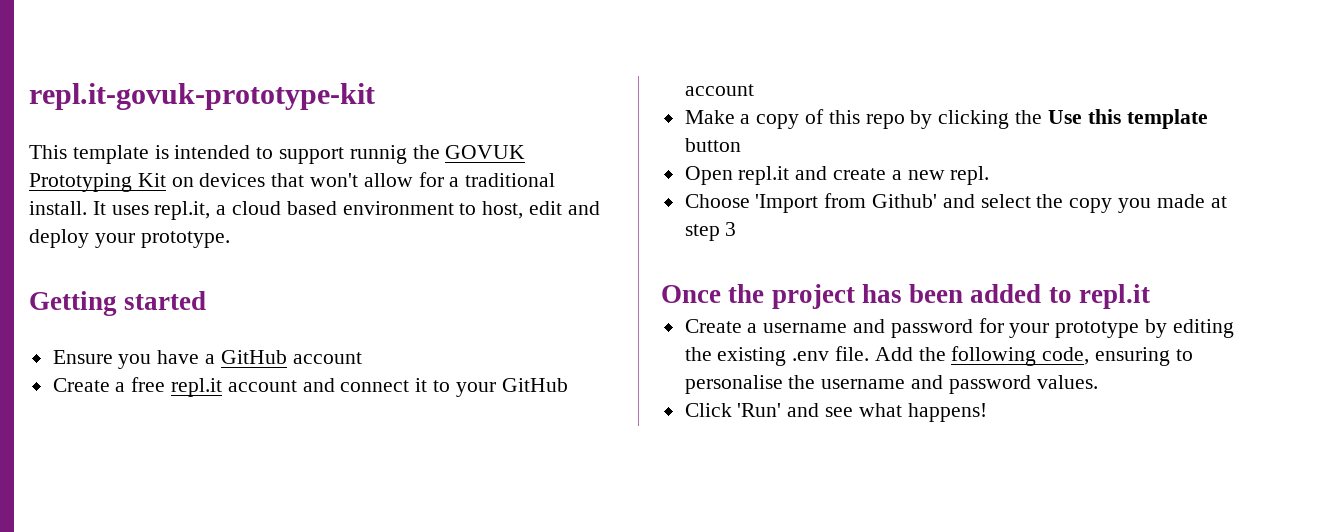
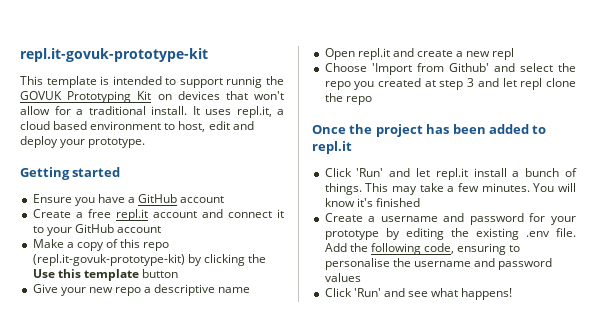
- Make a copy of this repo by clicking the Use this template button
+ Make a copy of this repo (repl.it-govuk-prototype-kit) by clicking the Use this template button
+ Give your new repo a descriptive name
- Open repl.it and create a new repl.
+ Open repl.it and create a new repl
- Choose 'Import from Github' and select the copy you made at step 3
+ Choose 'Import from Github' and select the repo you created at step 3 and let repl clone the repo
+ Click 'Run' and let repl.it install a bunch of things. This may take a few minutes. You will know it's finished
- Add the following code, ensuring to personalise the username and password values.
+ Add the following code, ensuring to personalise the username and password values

----

# [What you should do]
What's needed is a word-for-word copy of the lines from the one holding "- Add the following" through the final line of the data.

# [Worked solution]
- Add the following code, ensuring to personalise the username and password values.
+ Add the following code, ensuring to personalise the username and password values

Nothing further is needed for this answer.